Dans une recherche visant l’étude des traits de personnalité commun aux troubles anxieux et dépressifs et permettant d’expliquer les TUA comorbides, Boschloo et al. (2013) ont fait passer différents questionnaires auto-rapportés évaluant notamment la rumination et les inquiétudes chez des patients souffrant d’un trouble anxieux ou dépressif d’une part, chez des patients souffrant d’un TUA d’autre part, et dans un troisième groupe de patients

souffrant d’un trouble anxieux ou dépressif et d’un TUA comorbide. Les résultats ont démontré que la rumination et les inquiétudes étaient associées aux troubles anxieux et dépressifs comme aux troubles anxieux et dépressifs avec un TUA comorbide. Les conclusions des auteurs concernant la possibilité de processus communs aux troubles anxieux, dépressifs et aux TUA vont dans le sens de l’approche transdiagnostique.

Une étude s’est intéressée aux deux modes de focalisation sur soi, développés dans la Théorie du mode de traitement de Watkins (2004, 2008) chez des patients souffrant d’un TUA. Grynberg et al. (2016) ont fait passer différents questionnaires auto-rapportés mesurant les symptômes anxio-dépressifs, la consommation d’alcool et la focalisation sur abstraite– analytique versus concrète–expérientielle à 100 patients souffrant d’un TUA et à 100 personnes saines issues de la population générale. Si les résultats n’ont pas montré de différence significative concernant l’utilisation du mode concret–expérientiel entre les patients souffrant TUA et les individus sains, le niveau d’utilisation du mode abstrait– analytique était quant à lui supérieur chez les patients TUA par rapport aux patients contrôles. De plus, cet effet était indépendant de la symptomatologie anxio-dépressive.

Enfin, une étude a examiné l’ensemble des sous-types de PRN jusqu’alors étudiés (c’est à dire la rumination et les inquiétudes), ainsi que le mode de focalisation sur soi, à l’aide de questionnaires auto-rapportés dans un échantillon de 84 patients suivis en ambulatoire et de 68 individus sains issus de la population générale (Devynck et al., 2016). Les comparaisons de moyennes ont démontré que les patients souffrant d’un TUA rapportaient plus de rumination, d’inquiétudes, de pensées sur un mode abstrait–analytique et de symptômes anxio-dépressifs que les individus sains qui, quant à eux, rapportaient plus de pensées sur un mode concret–expérientiel. De plus, des analyses de régression ont démontré que le mode abstrait–analytique des PRN prédisait significativement l’appartenance au groupe de patients TUA versus au groupe d’individus sains. Enfin, un modèle de médiation multiple a révélé que le lien entre le mode abstrait–analytique des PRN et la consommation d’alcool était médiatisé par les symptômes anxieux et dépressifs.

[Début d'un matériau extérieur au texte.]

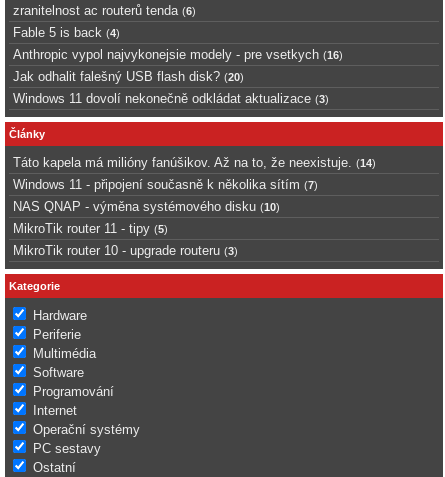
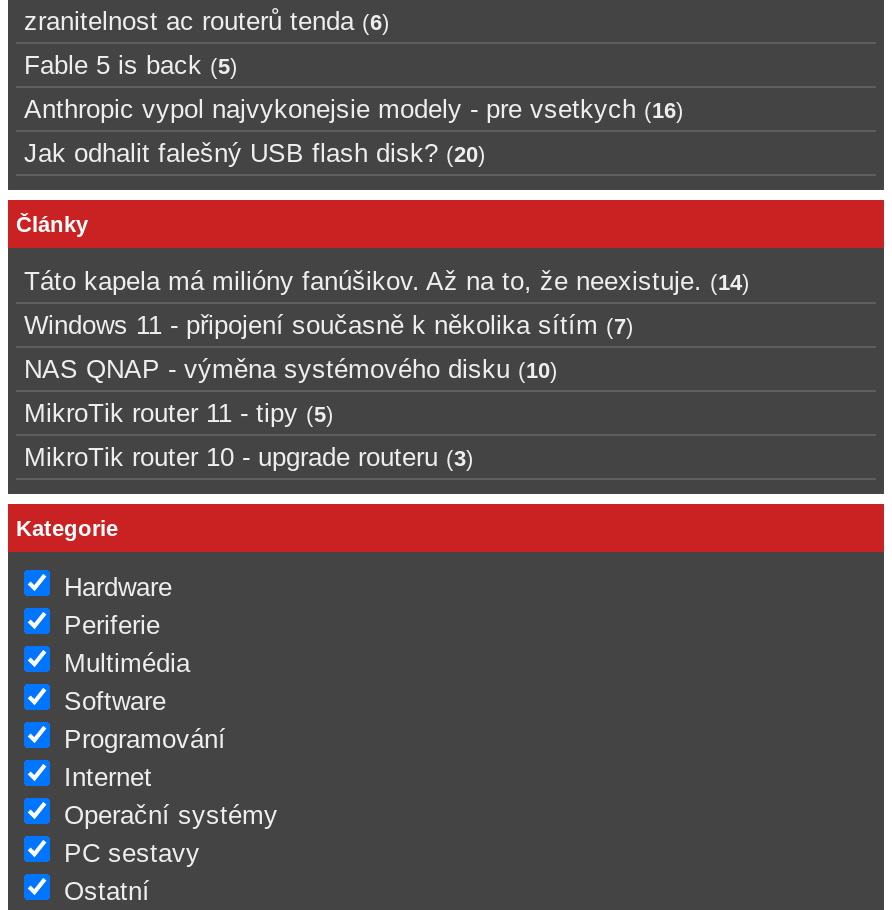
- Fable 5 is back (4)
+ Fable 5 is back (5)

- Windows 11 dovolí nekonečně odkládat aktualizace (3)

Les résultats de ces sept études sont unanimes concernant l’existence d’un lien significatif entre la rumination, les inquiétudes et le mode abstrait–analytique des PRN et le craving, comme la consommation d’alcool chez les patients souffrant d’un TUA. Ces

observations ont amené Spada et al. (2013) à développer une formulation métacognitive triphasique des problèmes d’alcool.